UMass Amherst College of Engineering Upgrades Ventilators

Analysis, design and testing lead to upgrade of control cables and power sources

Baystate Health officials contact Electrical and Computer Engineering faculty to help upgrade control cables and power systems for ventilators.

Longer Control Cables

BayState Health’s resident physician Mat Goebel contacted the Electrical and Computer Engineering Department (ECE) to fabricate a 25 ft. control cable for their ventilators. The existing cable length is less than 10 ft. Using a longer cable allows medical personnel to control the ventilators at distance and without using personal protection equipment (PPE).

The researchers determined that these longer cables did not exist, that the original shorter cables are in extreme backorder, and that their design (the connectors) is proprietary. So they modified an old control cable from BayState to analyze the signalling and determined that a longer cable was theoretically viable, and then fabricated a 50 ft. cable that was successfully tested on one of BayState’s ventilators for empirical validation.

Tracking down the control cable manufacturer, Amphenol Sine Systems, and at the request of ECE researchers they agreed to design and fabricate these longer control cables. BayState is now ordering these longer cables directly from the manufacturer.

BayState's old cable.
Epstein analyzing cable.
Splicing in the cable extension.
Epstein testing prototype control at BayState.
Successful test of control cable.

Battery Eliminators

Dr. Mat Goebel and Kyle Walsh, Respiratory Specialist in Clinical Engineering from BayState Health requested a design to allow their portable ventilators to run on wall power. These portable ventilators are designed to run on two D batteries with a lifespan of 48 hours. In a clinical setting, a wall-power solution obviates the need for checking and replacing batteries every two days.

ECE solved the problem using a commercial off-the-shelf battery eliminator (link is external).  ECE ordered a suitable battery eliminator and successfully tested it on a portable ventilator at Baystate. Subsequently BayState ordered 50 of these power supplies directly from The Battery Eliminator Store.

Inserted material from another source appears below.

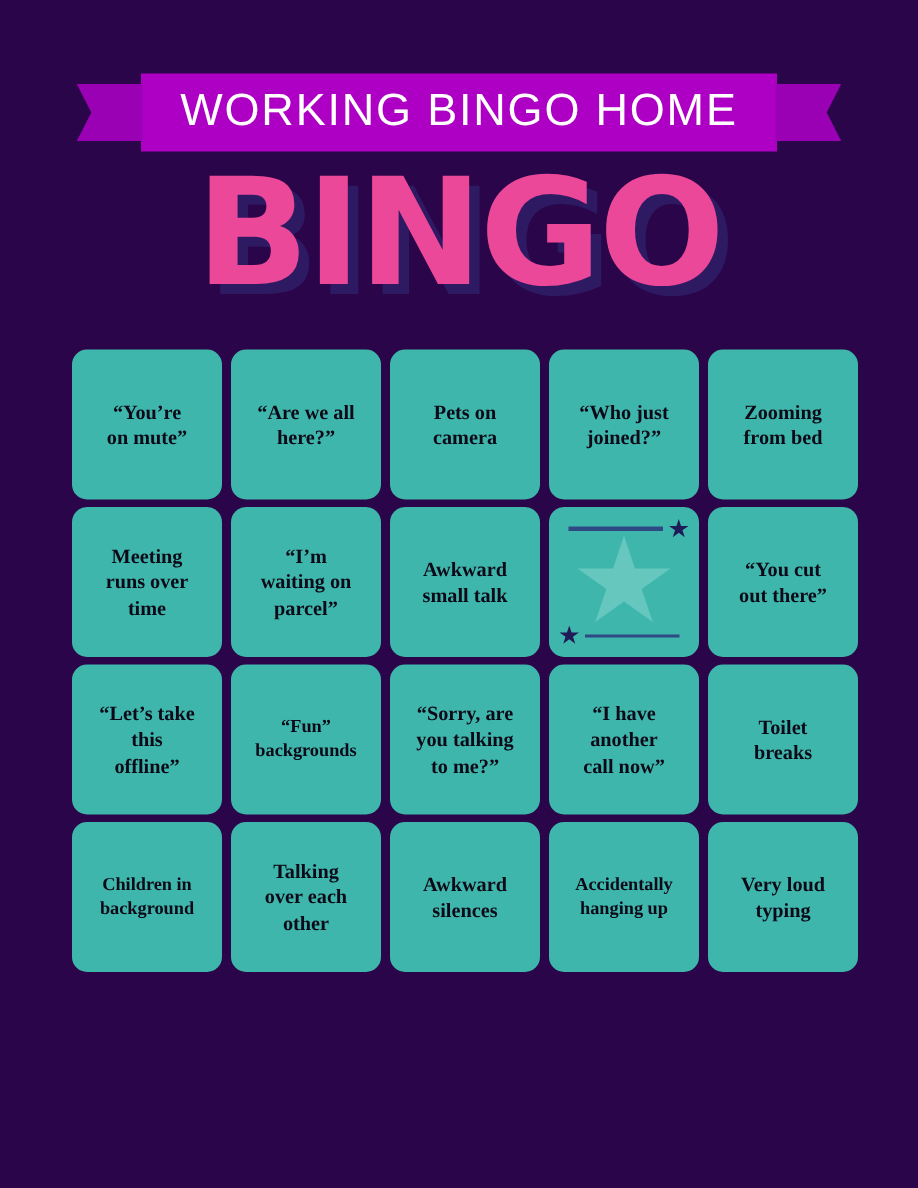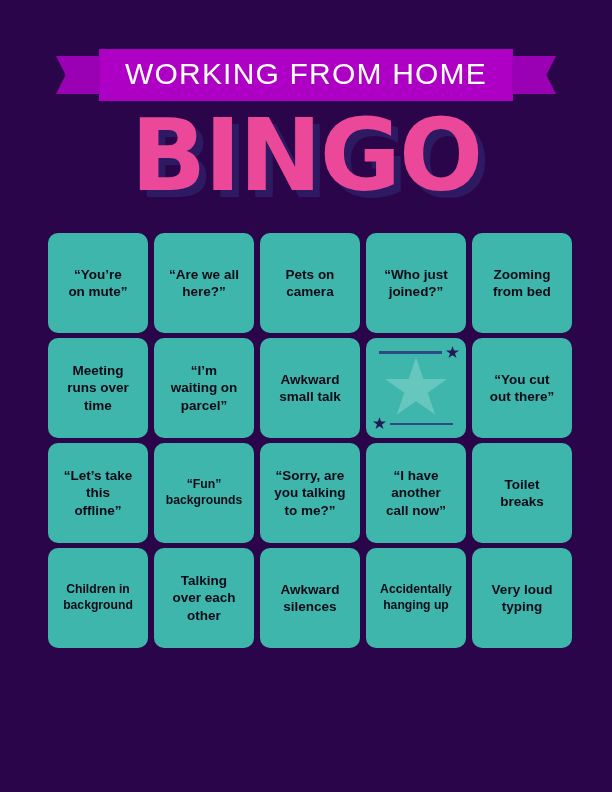"WORKING FROM HOME" span.banner-title { text: FROM -> BINGO }
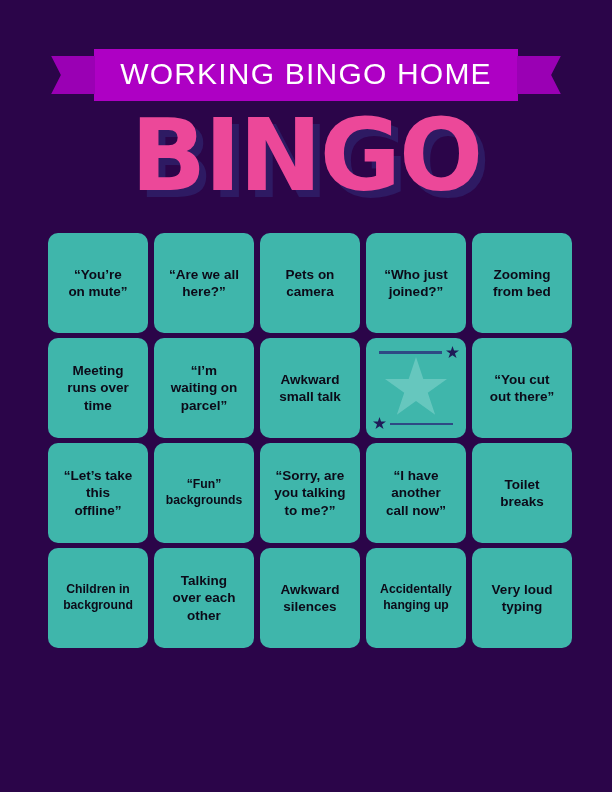"“You’re" .cell-text { font-family: Liberation Sans, sans-serif -> Liberation Serif, serif }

Battery powered portable ventilator.
Battery-eliminator in ventilator.
Successfully powering portable ventilator from wall power.

The Team

C.V. Hollot - Professor and Department Head, Electrical and Computer Engineering
Tom Kopec - UMass alumnus, BS ECE ’80, MSECE ’85
Shira Epstein - ECE Lecturer and Director of Campus Makerspaces
Baird Soules - Director of ECE’s Makerspace (M5), Senior Lecturer
Jeremy Paradie - BS '20, BDIC
Scott Glorioso - President, The Battery Eliminator Store, son of former UMass ECE professor Robert Glorioso
Chris Denney - CTO, Worthington Assembly, South Deerfield, Mass.

Shira Epstein was the liaison with Bay State Health. She fabricated and tested the control cable, and was pivotal in discovering, locating, and communicating with the manufacturer, Amphenol-Sine. Tom Kopec's consulting expertise was crucial to help solve numerous industrial electronics problems. The ECE makerspace (M5), created by Baird Soules, played a crucial role in resourcing this effort. Baird was the prime mover in the battery-eliminator solution.